Let’s use Plantinga’s distinctions to sort through this messy situation. Are you guilty “de facto”? This question essentially boils down to, “Are you in fact guilty?” You would respond, “No...of course not.” Now...let’s look at the issue of “de jure”: are you justified in thinking that you are innocent? Yes, if by “justification” you mean “inwardly” justified. When you examine your own consciousness, thoughts, and memory, you believe with all your heart that you are innocent and did not commit the crime.

But, there is another question to ask: “Are you guilty in the eyes of the jury?” That is, does the jury believe you to be innocent...or, is the preponderance of evidence so massive that, by all outside accounts, you are guilty? These are questions the accused must answer; for the jury is unlike the accused in that the jury was not present at the scene of the crime at the time of the crime. The jury can only go on the evidence. They can only make an assessment based upon the physical, tangible evidence. And, by all outside reports, you are guilty. The evidence says that you killed your friend.

Are you guilty or not? That depends on what you mean by the term “justification.” If you mean whether or not you are justified within yourself or to yourself, the answer would be “no.” However, if by justification you mean acceptable to the external world, the answer is “yes.” The evidence points to your guilt, though you inwardly believe you are innocent.

What Plantinga will do in his Warranted Christian Belief is focus on the subjective definition of “justification” (inwardly justified) to the side-lining of the objective definition of justification (as relates to external evidence). This can be seen with his further remarks regarding the de jure objection:

“According to the evidentialist, for example, the evidence for Christian belief is insufficient: but insufficient for what? And suppose you believe something for which the evidence is insufficient: what, exactly, is the matter with you? Are you thereby subject to moral blame, or shown to be somehow incompetent, or unusually ignorant, or subject to some kind of pathology, or what?” (Plantinga, Warranted Christian Belief, x)

The underlined quote above can be used in the murder trial discussed here. If you are innocent of the crime, and believe you are (though the evidence points to your guilt), is there something wrong with you? Of course not. The problem is, however, that without evidence, the claim is just an imaginary one. If there is no evidence to testify to your innocence in the murder, no jury is going to simply acquit you because you look sincere in claiming your innocence. It is the evidence that will determine the innocence or guilt of an individual. You may not be an irrational individual, but you will look that way to a jury. Without evidence, you are simply making a claim that you “wish” to be true, but that, by evidence, is not. Plantinga goes on to ask, “are you...somehow incompetent, or unusually ignorant, or subject to some kind of pathology...?” You may very well not be any of these things.

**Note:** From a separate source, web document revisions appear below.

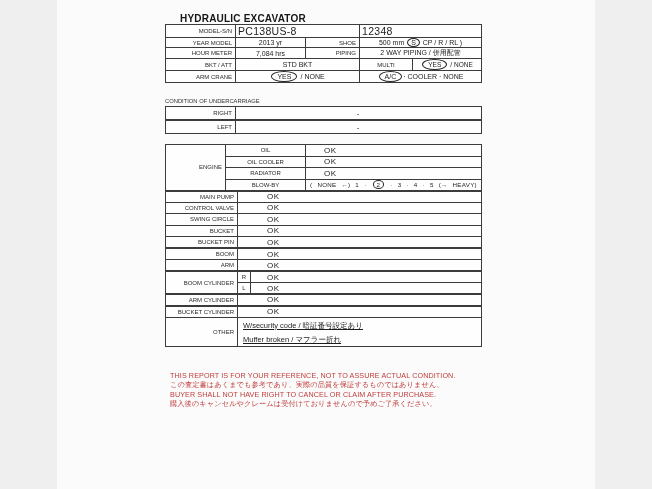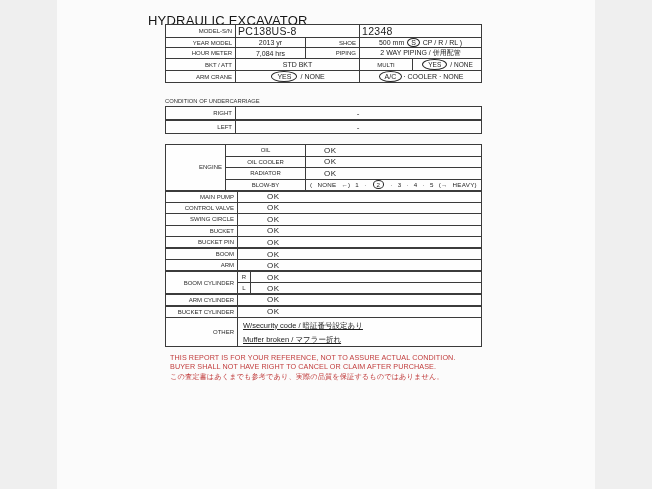--- a/index.html
+++ b/index.html
@@ -10,7 +10,7 @@
   }
   .abs{position:absolute;}
   #sheet{left:57px;top:0;width:538px;height:489px;background:#fbfbfb;}
-  #doc-title{left:148px;top:13px;font-size:13px;font-weight:normal;letter-spacing:.2px;color:#161616;}
+  #doc-title{left:180px;top:13px;font-size:10px;font-weight:bold;letter-spacing:.2px;color:#161616;}
   table.t{border-collapse:collapse;table-layout:fixed;background:#fefefe;}
   table.t td{border:1px solid #3b3b3b;overflow:hidden;white-space:nowrap;padding:0;vertical-align:middle;}
   .lbl{font-size:6px;color:#2a2a2a;text-align:right;padding-right:3px !important;}

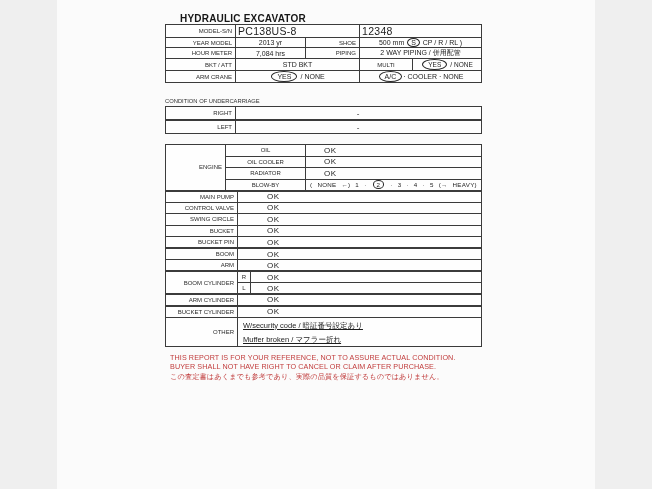--- a/index.html
+++ b/index.html
@@ -29,7 +29,7 @@
   #uc-head{left:165px;top:98px;font-size:5.8px;color:#333;}
   .other-cell{vertical-align:top !important;}
   .other-cell div{font-size:7.5px;line-height:13px;padding-left:5px;padding-top:1px;text-decoration:underline;}
-  #disclaimer{left:170px;top:353px;color:#c03b3b;}
+  #disclaimer{left:170px;top:371px;color:#c03b3b;}
   #disclaimer div{font-size:7.2px;line-height:9.3px;letter-spacing:.1px;}
   #top-table{left:165px;top:24px;}
   #uc-table{left:165px;top:106px;}

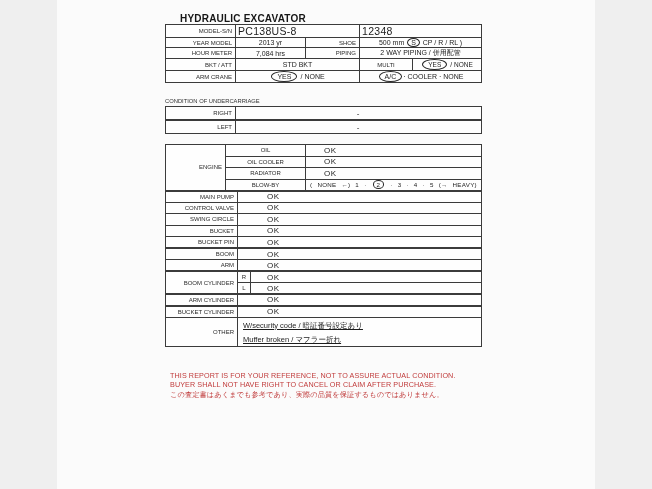--- a/index.html
+++ b/index.html
@@ -202,8 +202,8 @@
 
 <div id="disclaimer" class="abs" style="color: rgb(192, 59, 59);">
   <div>THIS REPORT IS FOR YOUR REFERENCE, NOT TO ASSURE ACTUAL CONDITION.</div>
+  <div>この査定書はあくまでも参考であり、実際の品質を保証するものではありません。</div>
   <div>BUYER SHALL NOT HAVE RIGHT TO CANCEL OR CLAIM AFTER PURCHASE.</div>
-  <div>この査定書はあくまでも参考であり、実際の品質を保証するものではありません。</div>
 </div>
 
 </body></html>

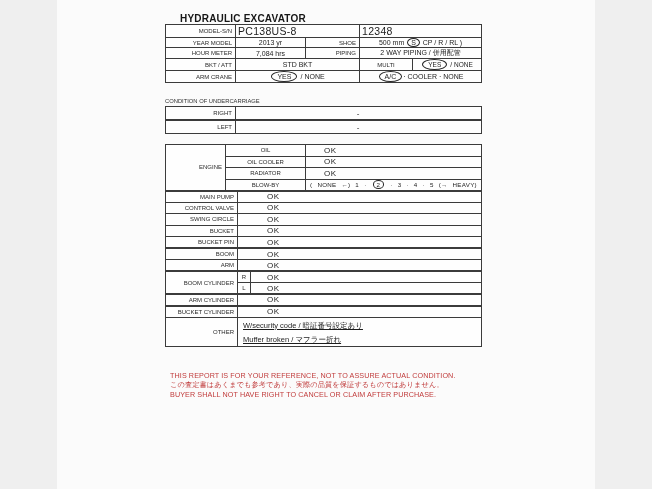--- a/index.html
+++ b/index.html
@@ -204,6 +204,7 @@
   <div>THIS REPORT IS FOR YOUR REFERENCE, NOT TO ASSURE ACTUAL CONDITION.</div>
   <div>この査定書はあくまでも参考であり、実際の品質を保証するものではありません。</div>
   <div>BUYER SHALL NOT HAVE RIGHT TO CANCEL OR CLAIM AFTER PURCHASE.</div>
+  <div>購入後のキャンセルやクレームは受付けておりませんので予めご了承ください。</div>
 </div>
 
 </body></html>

But the question of the moment of truth is not, “how do I appear to myself?”, but rather, “How does the jury see me?”.

And it is here that I’m going to appeal to the readership: Does your self-image matter more than the jury’s verdict, when you are moments away from the jury’s verdict of “innocent” or “guilty?” It’s easy for someone to say, “I believe that I’m innocent, and that’s all that matters”...but it will sting if a jury convicts you and you believe you are innocent. And the worse part is, you will spend life in prison or face execution for a crime you did not commit. If the jury’s verdict matters more in a crime than your self-image, why does it not matter at all (in Reformed Epistemology) what the atheist and agnostic think about Christianity?